Our findings provide context for interpreting and predicting the dynamics, climatic thresholds, and impacts of ice-wedge degradation in continuous permafrost of Alaska and elsewhere in the Arctic. While it has become clear that degradation of Holocene-aged ice wedges is underway in many parts of the Arctic, the broader ecosystem implications of these landscape changes remain poorly understood, with a range of potential consequences to ecosystem structure and function, as well as landscape sensitivities to industrial activity on the North Slope. Ice-wedge degradation appears to represent a rapid and conspicuous landscape response to extreme warm summers.

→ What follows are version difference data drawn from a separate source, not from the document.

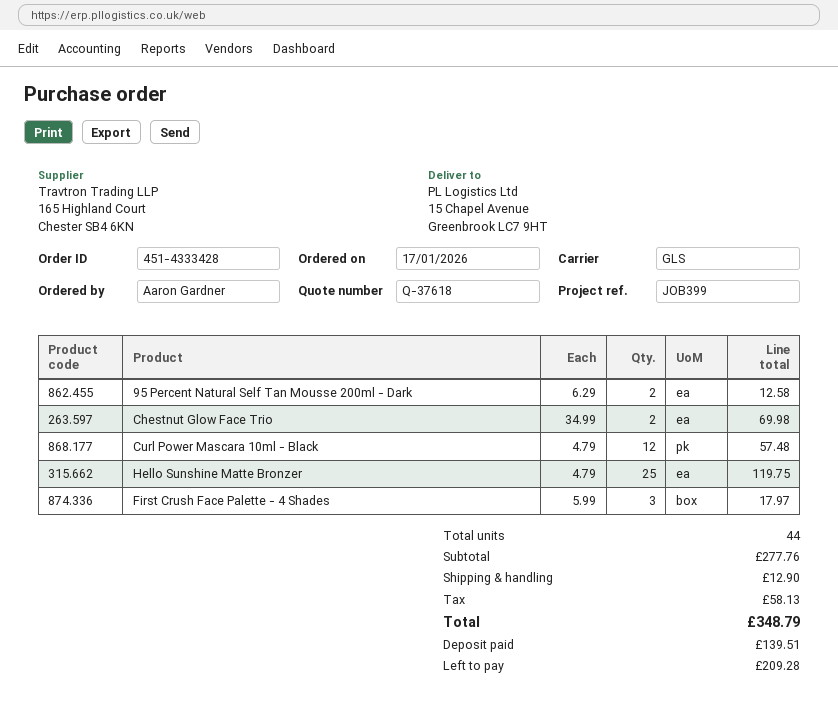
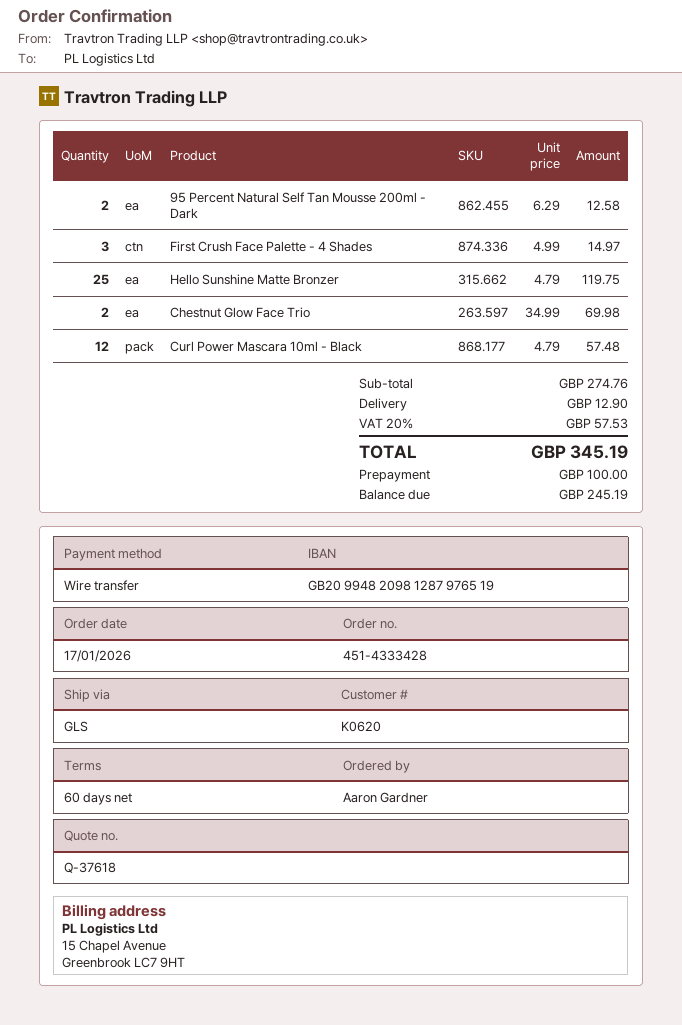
First Crush Face Palette - 4 Shades: 3 x 5.99 = 17.97 -> 3 x 4.99 = 14.97
subtotal: 277.76 -> 274.76
tax: 58.13 -> 57.53
total: 348.79 -> 345.19
deposit: 139.51 -> 100.00
balance: 209.28 -> 245.19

Although successional processes tend to promote rapid vegetation recovery and paludification of thaw pits, the changes to landscape microtopography, soil hydrology, and hydrologic connectivity represent persistent impacts that are not reversible except on millennial timescales. Mismatches in the timing of ice-wedge degradation highlight the importance of landscape-scale differences in surficial geomorphology and regional climatic variability, and their role in modulating the response of Arctic environments to climate warming.